Even those with the best equipment expect growth yet they cannot get it from single-group hunts. Not everyone raids all the time. There comes a time when even high-end raiders want to get together in a group of six and fight an appropriate challenge. At the highest end, even the most powerful single-group areas offer little reward for high-end raiders. High-end raiders cannot increase their equipment power in single-group events. This leads them towards a "raid or nothing" attitude. Why bother hunting anywhere if there is no reward for doing so?

One single-group hunting zone or mission cannot challenge both single-group equipped players and high-end raid equipped players. No challenge will be acceptable to both groups. I hear it often. Riftseekers is too easy for raid-equipped players and too hard for single-group equipped players. The only players who seem to find the perfect challenge in this high-end zone are those who happen to be equipped with Time or Elemental gear of roughly 150 hps and mana each.

The power gap will come back as a hot topic when Depths of Darkhollow brings us monster templates based on level. If these templates are built around single-group equipment, raiders will find them extremely low powered for the level. If they are built around raid-level equipment, they will be more powerful than many players' main characters. The only answer is to base them on single-group equipment and accept that raiders will find them extremely low powered.

How can SOE begin to close the equipment gap? There are few, if any, easy answers. It isn't just a matter of offering better equipment for single-group encounters. Doing so devalues the reward of higher-end raid encounters.

It is not unreasonable to expect that the absolute best single-group equipment available should meet 75% of the absolute best raid-level equipment. If a cleric breastplate from Overlord Mata Muram includes a 50% healing focus and 355 mana, a breastplate from the hardest single-group encounter might offer 250 mana and a 35% healing focus.

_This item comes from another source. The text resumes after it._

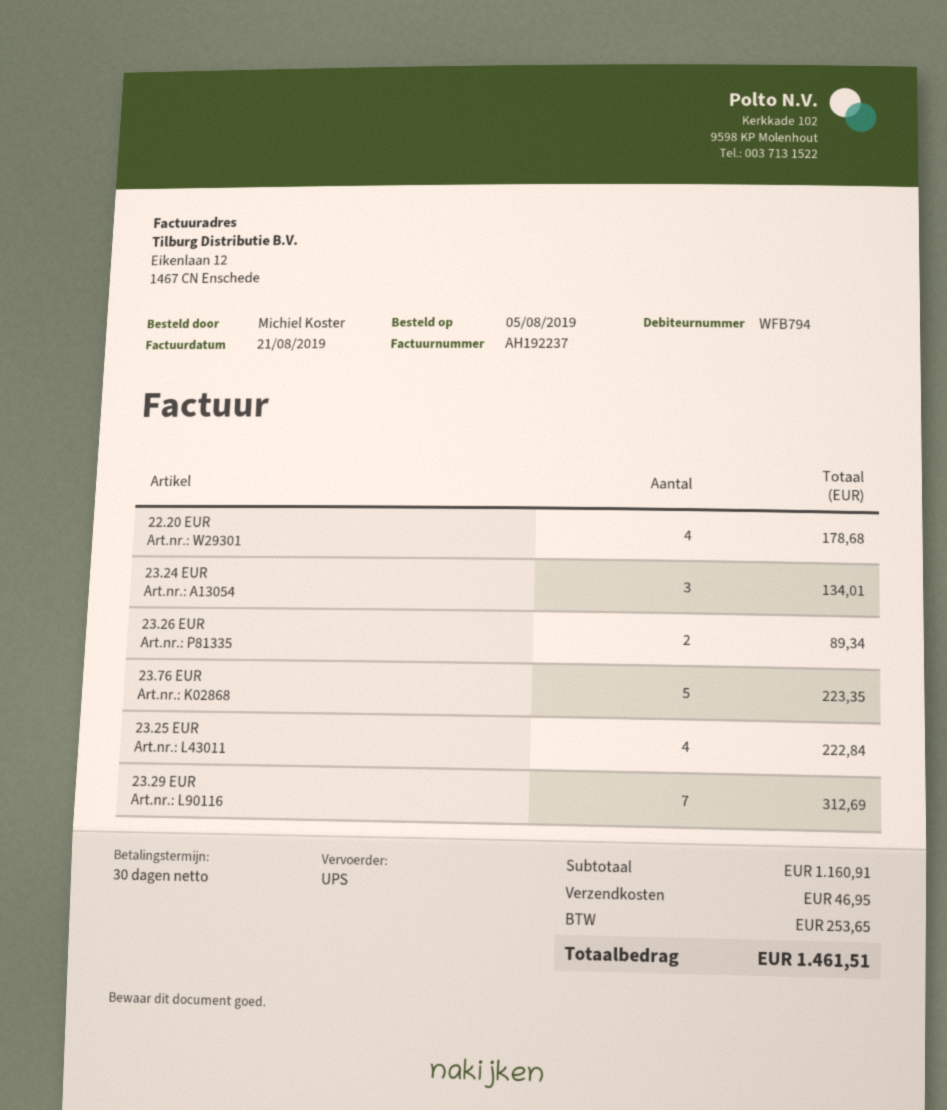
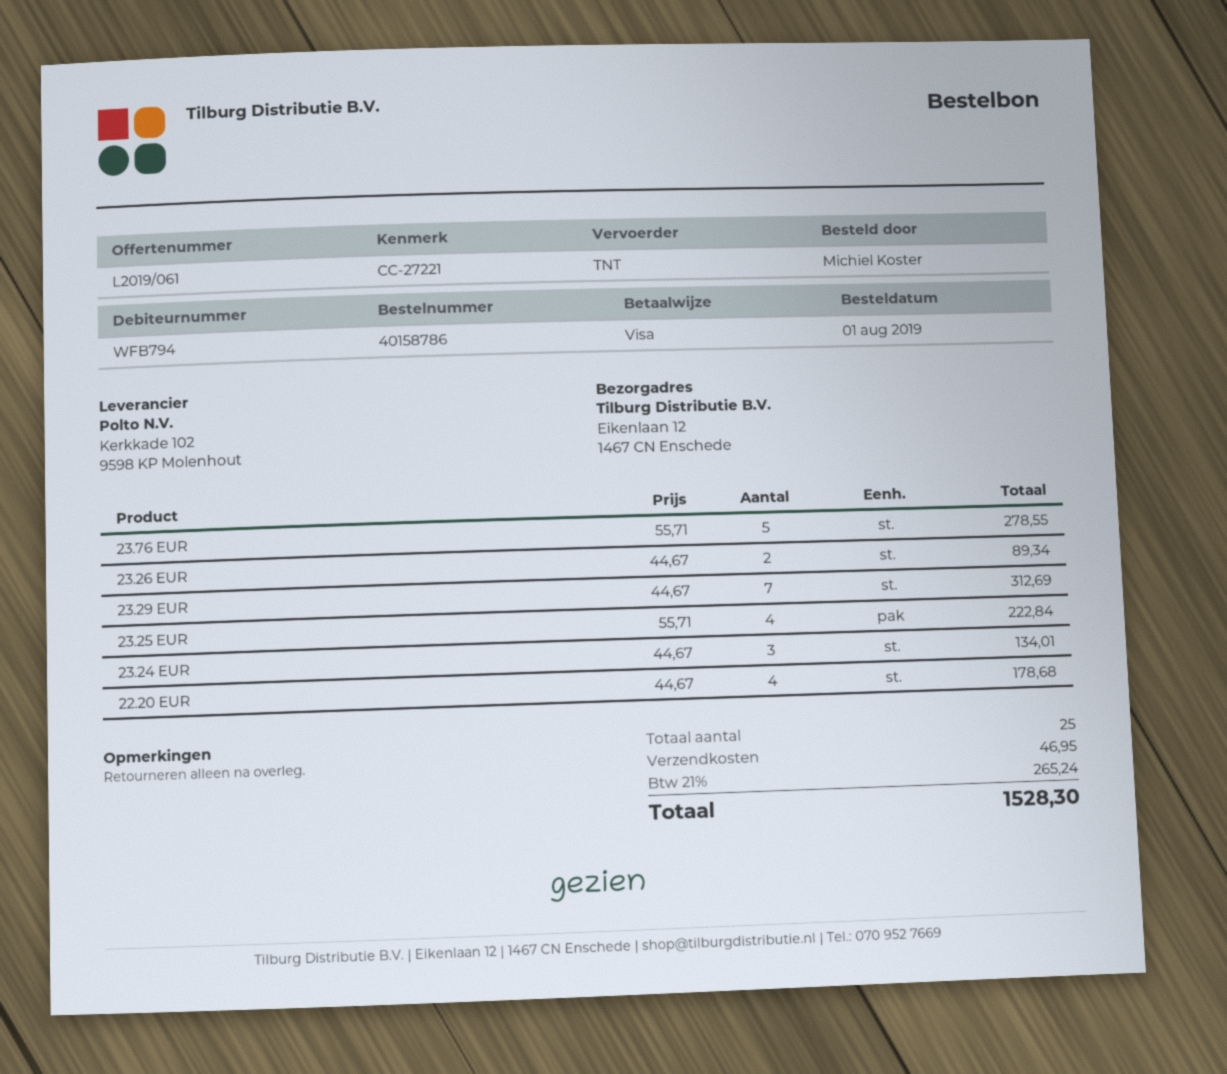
order date: 2019-08-05 -> 2019-08-01
shipping method: UPS -> TNT
23.76 EUR: 5 for 223.35 -> 5 for 278.55
tax: 253.65 -> 265.24
total: 1461.51 -> 1528.30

Even with gear 75% of high-end raid gear there isn't anything to say that difficult single-group zones will still be impossible for non-raiders. In places like Riftseekers that extra 25% power makes the difference between success and failure.

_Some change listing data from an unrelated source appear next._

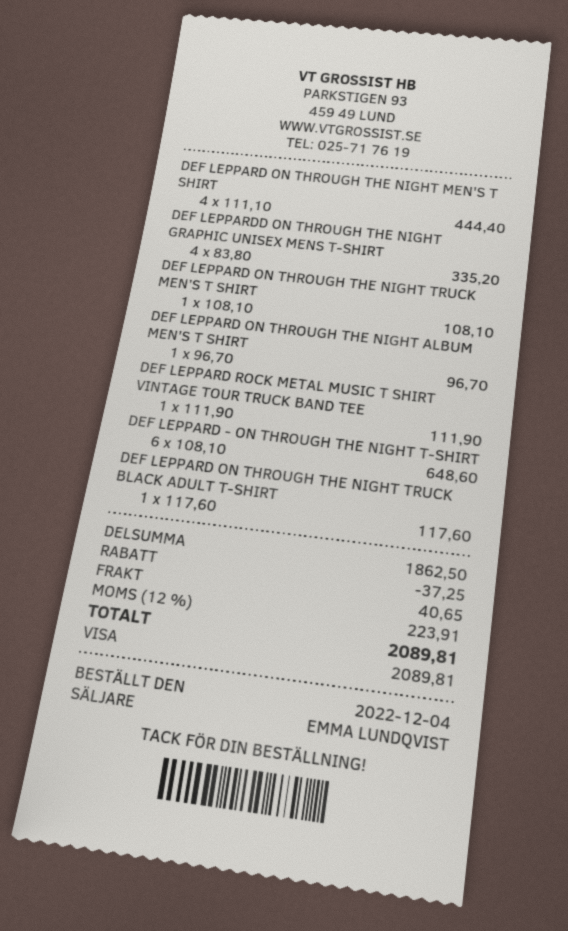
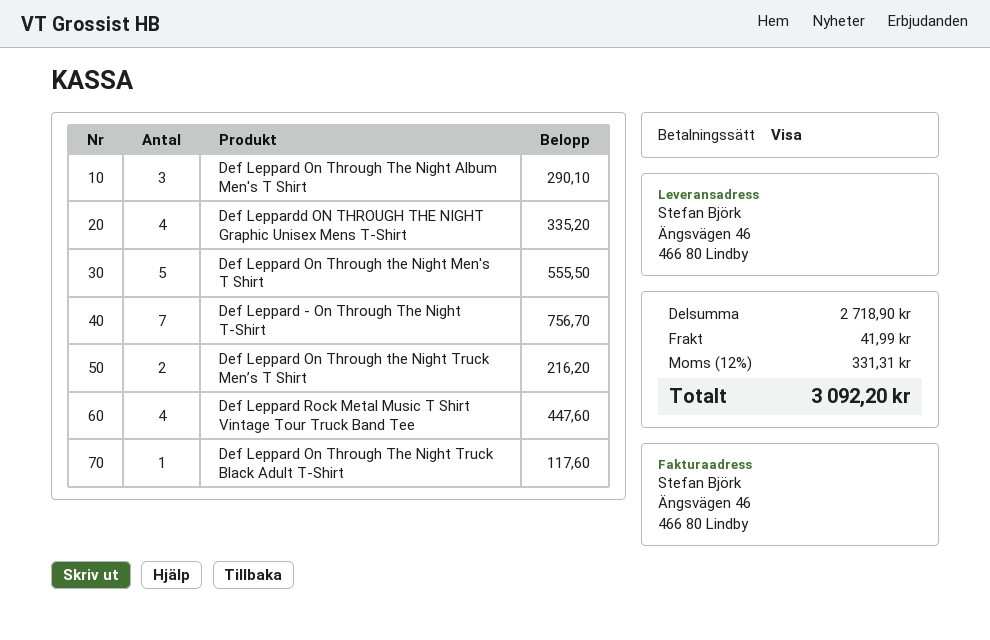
DEF LEPPARD ON THROUGH THE NIGHT MEN'S T SHIRT: 4 for 444.40 -> 5 for 555.50
DEF LEPPARD ON THROUGH THE NIGHT TRUCK MEN’S T SHIRT: 1 for 108.10 -> 2 for 216.20
DEF LEPPARD ON THROUGH THE NIGHT ALBUM MEN'S T SHIRT: 1 for 96.70 -> 3 for 290.10
DEF LEPPARD ROCK METAL MUSIC T SHIRT VINTAGE TOUR TRUCK BAND TEE: 1 for 111.90 -> 4 for 447.60
DEF LEPPARD - ON THROUGH THE NIGHT T-SHIRT: 6 for 648.60 -> 7 for 756.70
subtotal: 1862.50 -> 2718.90
discount: 37.25 -> none
shipping: 40.65 -> 41.99
tax: 12% = 223.91 -> 12% = 331.31
total: 2089.81 -> 3092.20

A more difficult solution would be to add some sort of "legendary" status to items. Items with this status could have different statistics when used during a raid than they do when used during single-group events. This lets equipment balance out during single-group events but meet the proper requirements during raid events.

Another solution, also radical, would be to add in a Dungeons and Dragons style "power level". Equipment and levels could combine into a single power rating that determines the difficulty of an encounter. However, after playing 3rd edition D&D for a year now, the power level in D&D isn't very accurate and doesn't help much when matched to challenges. There is nothing to say that a power level in EQ would be any more accurate, but perhaps it would help.

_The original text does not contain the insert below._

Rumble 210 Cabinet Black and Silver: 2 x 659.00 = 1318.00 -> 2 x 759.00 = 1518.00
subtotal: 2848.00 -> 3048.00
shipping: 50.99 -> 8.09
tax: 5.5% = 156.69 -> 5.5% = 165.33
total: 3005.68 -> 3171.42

Every new expansion increases the power for both raiders and non-raiders. With the recent addition of slot 9 augments to Dragons of Norrath gear, single-group players now have customizable armor comparable to Elemental and Time level armor. More of Norrath becomes accessible to more players with every increase in power.

However, it is clear that Everquest becomes very gear dependent at the highest levels of the game. It has been this way for the last four or five years and I see few ways to fix this problem without radically changing the game. As it has been since the days of the Ring War, the topic of equipment power will always continue to be a hot one.